And If you are on a very small dose of prednisone do your adrenals still release cortisol to maintain some sort of homeostasis in your system?
Does prednisone withdrawal symptoms signal your body to start making more cortisol to compensate (eventually), or does it do nothing?
I have noticed after drop to 5mg in the evening and 10 in the mornings, I have lot of aches in my knees in the AM, but that during the day I am about completely recovered by early afternoon.
This explains simply what happens when on steroids long term -
healthunlocked.com/pmrgcauk...
..but at 15mg daily it’s highly unlikely yours will be producing any cortisol
Another link covering same written by PMRpro -
We say that at roughly 7/8mg you are on the level where you are breaking even, though this is variable with different people. In some people when the level of Pred drops below this the adrenal axis does make up the difference. In many it doesn’t and the level of Pred needs to be consistently held at below the daily equivalent to trigger a response. For some this can take months of slow reductions to achieve this. If you are taking 15mg over the day, that should be well above the level of Pred that will suppress the adrenal axis so your aches and pains might be something else like breakthrough pain.
“Advances in the measurement of the total amount of cortisol produced in a day shows that this is around 5.7–7.4 mg/m2/day or 9.5–9.9 mg/day”. This comes from
ncbi.nlm.nih.gov/pmc/articl....
This shows a table of relative potency with Cortisol taken as 1 which shows it isn’t like for like with Pred and Cortisol. It is interesting to note the relative levels of adrenal axis suppression too.

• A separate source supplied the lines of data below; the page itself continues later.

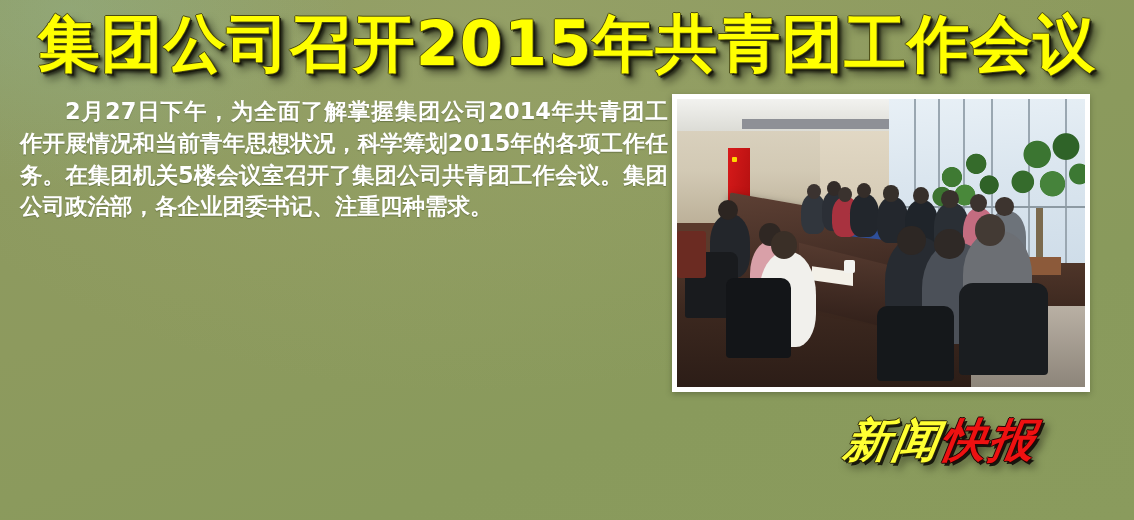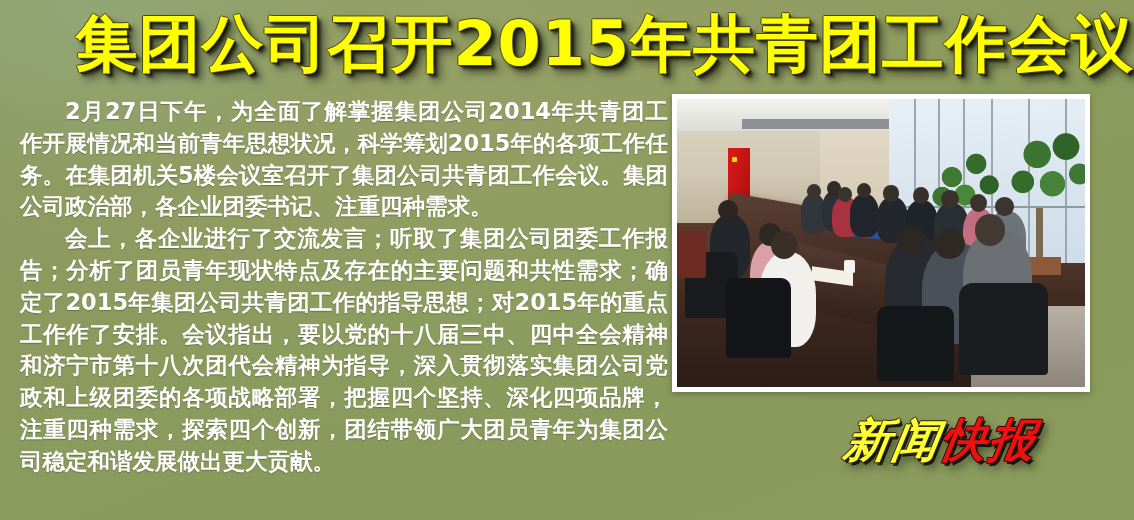--- a/index.html
+++ b/index.html
@@ -23,7 +23,7 @@
   #headline {
     position:absolute;
     left:0; right:0; top:12px;
-    text-align:right;
+    text-align:center;
     font-size:62px;
     line-height:64px;
     font-weight:bold;

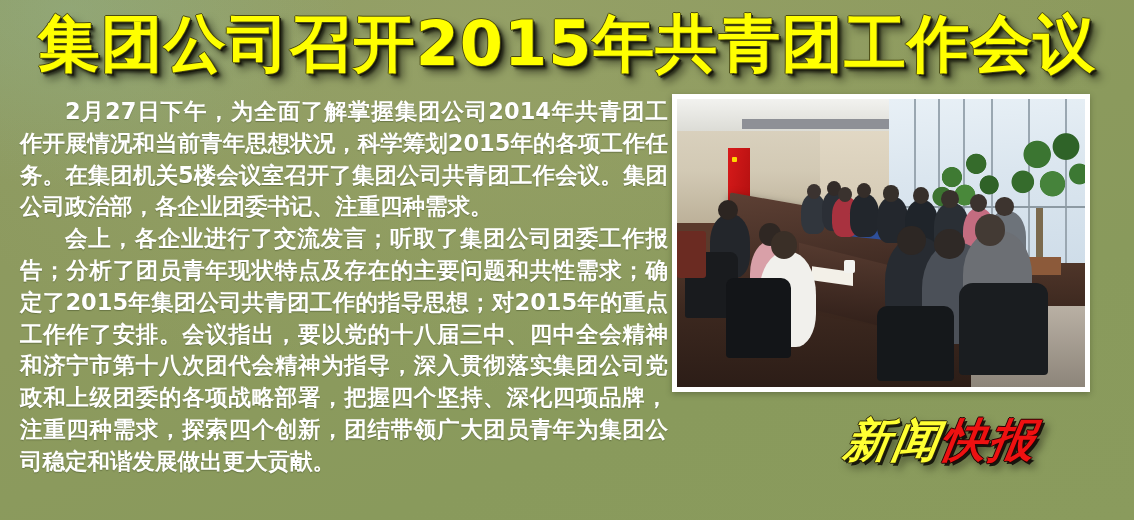--- a/index.html
+++ b/index.html
@@ -151,7 +151,6 @@
 
 <div id="article">
   <p>2月27日下午，为全面了解掌握集团公司2014年共青团工作开展情况和当前青年思想状况，科学筹划2015年的各项工作任务。在集团机关5楼会议室召开了集团公司共青团工作会议。集团公司政治部，各企业团委书记、注重四种需求。</p>
-  <p>会上，各企业进行了交流发言；听取了集团公司团委工作报告；分析了团员青年现状特点及存在的主要问题和共性需求；确定了2015年集团公司共青团工作的指导思想；对2015年的重点工作作了安排。会议指出，要以党的十八届三中、四中全会精神和济宁市第十八次团代会精神为指导，深入贯彻落实集团公司党政和上级团委的各项战略部署，把握四个坚持、深化四项品牌，注重四种需求，探索四个创新，团结带领广大团员青年为集团公司稳定和谐发展做出更大贡献。</p>
 </div>
 
 <div id="photo-frame">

ncbi.nlm.nih.gov/books/NBK2...
At what point then do you adrenals begin to produce cortisol again? Around 5 to 7 of prednisone? And really slow to pick up the longer you have been on prednisone. Breakthru pain an interesting concept in my case. Although it feels as I am slowly not needing as much prednisone. I know I tried to cut back to 15 a month ago, and it was impossible, as all the PMR symptomatic pains returned. But now they have not at 15. Other pain exists, like the knees which never had any pain till I started taking prednisone. I went thru a cycle where I was on 20 mg and built up a lot of knee pain but it would sometimes go away. And for a week before dropping from 20 to 15, had no knee pain. I still dont get it about the knee pain why it happened at all, it is not a PMR pain symptom.
Breakthrough pain is not to do with adrenal function and could be withdrawal as in the body’s general response, especially at high as 15mg (will stop adrenal function) and drops as large as 5mg. Any pain I had with low adrenal function as vague fluey aches that I couldn’t located particularly and this didn’t kick in until 7mg and under.
People’s adrenal function tends to differ and although we talk in numbers, it really isn’t as clear cut as that. I felt awful on 7mg but others have been happy at that level. As to how much people’s return to full function is affected by the length of time on Pred, that doesn’t seem to be totally predictable either, judging by people’s experiences here.
I still dont get it about the knee pain why it happened at all, it is not a PMR pain symptom
It is for a typical symptom for most people - see picture - you may not have had it initially, or maybe you were diagnosed before it had got too bad to be noticed.
As for cortisol - as it says in my link- normal production is 30mg of cortisol daily, but not necessarily at a constant level - goes up in stressful situations… this is roughly equivalent to 7.5mg Pred. But it varies from person to person - and it can be higher or lower than 7.5… between10mg or 5mg .
Your comment -
I know I tried to cut back to 15 a month ago, and it was impossible, as all the PMR symptomatic pains returned. But now they have not at 15.
Think that probably shows your PMR activity is less today than it was a month ago - which is good. … and is nothing to do with cortisol production… as I said earlier in thread at 15mg it’s highly unlikely your body is producing any whatsoever.
I think I have suggested before that dropping 5mg at a time is far too much - and it is dose changes like that that cause steroid withdrawal symptoms and that is far more likely the cause of aching knees. At 15mg that is about double the usual cortisol replacement therapy using pred so the adrenals will be producing no cortisol.
There are rarely symptoms of the adrenals actually producing cortisol - the point is that if they ARE producing cortisol to top up a dose of pred that is lower than the amount the body requires then there are no symptoms of deficit. In the process of the process recovering you may experience rushes or lack of corticosteroid if you are under sudden stress which might make you feel shaky in an emergency situation but rarely otherwise. So average cortisol production is less the problem - in an emergency the body usually produces a spike of cortisol which can be several times the average just to deal with the situation.
Had ZERO knee pain until a few weeks into taking 20 mg prednisone. And then it was sometimes gone away, and then sometimes came back. The pain came on very extreme. Mostly the pain feels like the joint is under pressure, painful to straighten all the way, or pull back tightly. It might go hours like that then subside, or it might be very slightly there in the morning and go away and feel great all day, but still feels tight when pulled up against the back of my thigh, like it just cannot pull in all the way and if forced it hurts. Today it feels good here at 10am, but around 5 am was hard to sit into a chair and get up.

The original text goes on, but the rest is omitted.